Gustav, qui entraîne avec lui de violentes rafales de vent s'étendant dans un rayon de 370 km, menace donc toujours.


"Il y a quelques nouvelles rassurantes", tempère cependant Emmanuel Saint-Martin, envoyé spécial de FRANCE 24 en Louisiane. "L’ouragan va très vite, ce qui l’empêche de se renforcer en passant sur le Golfe du Mexique. Et il se dirige vers l’ouest de la ville. Il y a donc moins de risque que le lac Pontchartrain soit inondé, comme c’était le cas en 2005."

 

Gustav a déjà fait au moins 85 morts et 25 disparus lors de son passage ces derniers jours dans les Caraïbes.


Vaste évacuation


"Quittez la ville!", a exhorté dimanche Aaron Broussard, le président du district de Jefferson situé à l’ouest de la Nouvelle-Orléans et susceptible d’être fortement touché par le cyclone. Et d'ajoter :  "Ayez le courage de vous séparer des choses matérielles". La population et les autorités semblent s’être mieux préparées au passage de Gustav que lors de l’ouragan Katrina, il y a trois ans : près de deux millions de personnes ont fui l'Etat de Louisiane, les installations pétrolières de la région ont été fermées.

 

L’évacuation de La Nouvelle-Orléans, décrite comme la plus importante de l’histoire américaine, a vu une marée de voitures engorger les autoroutes et les gares être prises d'assaut. La Nouvelle-Orléans est une "ville-fantôme", selon son maire, Ray Nagin. 

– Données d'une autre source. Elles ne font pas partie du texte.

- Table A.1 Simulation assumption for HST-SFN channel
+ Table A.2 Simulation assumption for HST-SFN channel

"Beaucoup de personnes qui avaient l’habitude de rester ont décidé de partir et disent redouter un nouveau Katrina. Mais quelques dizaines de milliers d’habitants ont toutefois décidé de rester", décrit Emmanuel de Saint-Martin. "Particulièrement dans le vieux quartier, le quartier français, les habitants se sentent à l’abri, parce que ce quartier est surélevé et n’a jamais été inondé. Le maire les a pourtant mis en garde en leur disant qu’à partir du moment où la tempête arriverait, ils seraient livrés à eux-mêmes."

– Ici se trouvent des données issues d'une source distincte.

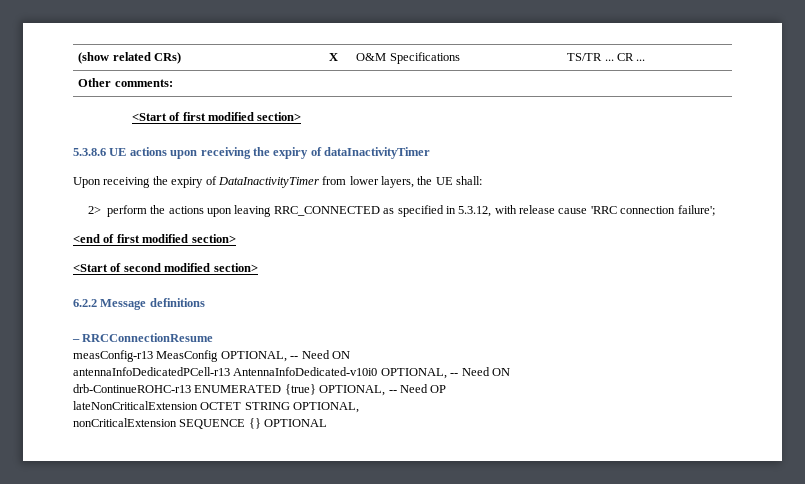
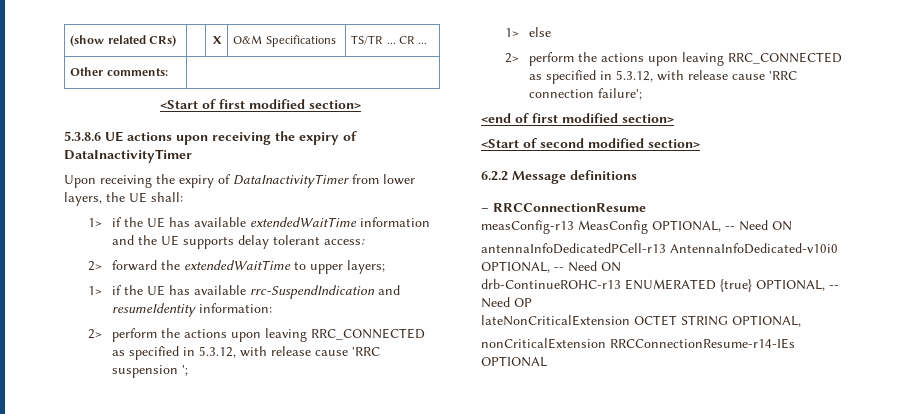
- 5.3.8.6 UE actions upon receiving the expiry of dataInactivityTimer
+ 5.3.8.6 UE actions upon receiving the expiry of DataInactivityTimer
+ 1> if the UE has available extendedWaitTime information and the UE supports delay tolerant access:
+ 2> forward the extendedWaitTime to upper layers;
+ 1> if the UE has available rrc-SuspendIndication and resumeIdentity information:
+ 2> perform the actions upon leaving RRC_CONNECTED as specified in 5.3.12, with release cause 'RRC suspension ';
+ 1> else
- nonCriticalExtension SEQUENCE {} OPTIONAL
+ nonCriticalExtension RRCConnectionResume-r14-IEs OPTIONAL

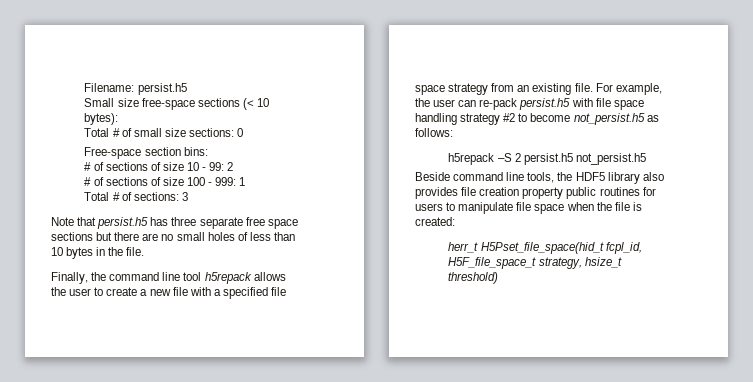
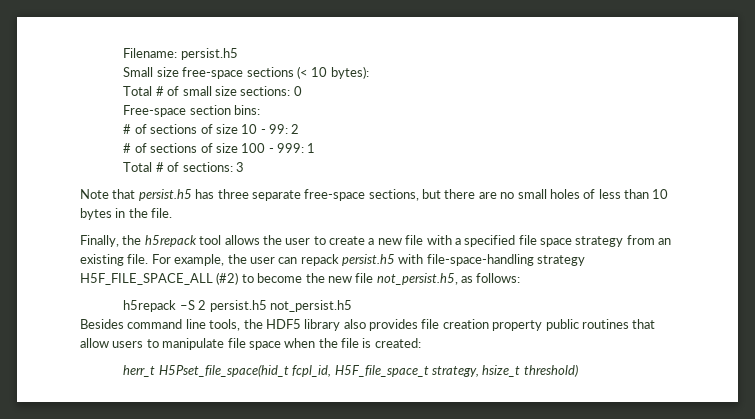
- Note that persist.h5 has three separate free space sections but there are no small holes of less than 10 bytes in the file.
+ Note that persist.h5 has three separate free-space sections, but there are no small holes of less than 10 bytes in the file.
- Finally, the command line tool h5repack allows the user to create a new file with a specified file space strategy from an existing file.
+ Finally, the h5repack tool allows the user to create a new file with a specified file space strategy from an existing file.
- For example, the user can re-pack persist.h5 with file space handling strategy #2 to become not_persist.h5 as follows:
+ For example, the user can repack persist.h5 with file-space-handling strategy H5F_FILE_SPACE_ALL (#2) to become the new file not_persist.h5, as follows:
- Beside command line tools, the HDF5 library also provides file creation property public routines for users to manipulate file space when the file is created:
+ Besides command line tools, the HDF5 library also provides file creation property public routines that allow users to manipulate file space when the file is created:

En 2005, lors du passage du cyclone Katrina, 1 800 personnes avait péri et une grande partie de La Nouvelle-Orléans avait été dévastée. Cette fois, le maire Ray Nagin prévoit de plus importants dégâts. "S'il se renforçait en ouragan de catégorie 4, Gustav pourrait provoquer une montée des eaux qui submergerait une nouvelle fois La Nouvelle-Orléans", a estimé une société de consultants en gestion des risques liés aux catastrophes naturelles.


Le maire de la ville a également décrété un couvre-feu et a averti les pillards qu'ils iraient "directement" en prison. Une armée de 2 000 gardes nationaux prête main forte à la police locale dans les sept districts de la région.

 

Convention républicaine sur le qui-vive

 

Le passage du cyclone Gustav coïncide avec le début de la convention républicaine, à St Paul, dans le Minnesota, qui doit introniser John McCain comme candidat à la Maison Blanche. Les festivités ont été suspendues lundi, par solidarité avec les habitants de la Louisiane.

 

Le président George W. Bush a préféré se rendre au Texas pour superviser la coordination des opérations de secours, plutôt que de soutenir John McCain à St Paul. Cette décision, éminemment politique, a pour but d’effacer des mémoires la mauvaise gestion du sinistre Katrina par l’administration républicaine. Elle n’est sûrement pas sans satisfaire John McCain, pour qui un trop fort soutien de George Bush pourrait devenir encombrant.


Mais les républicains ne sont pas les seuls à vouloir se tenir sur la brèche. Le rival démocrate, Barack Obama, s'est dit prêt à mobiliser deux millions de personnes par courrier électronique pour trouver des volontaires et offrir des dons.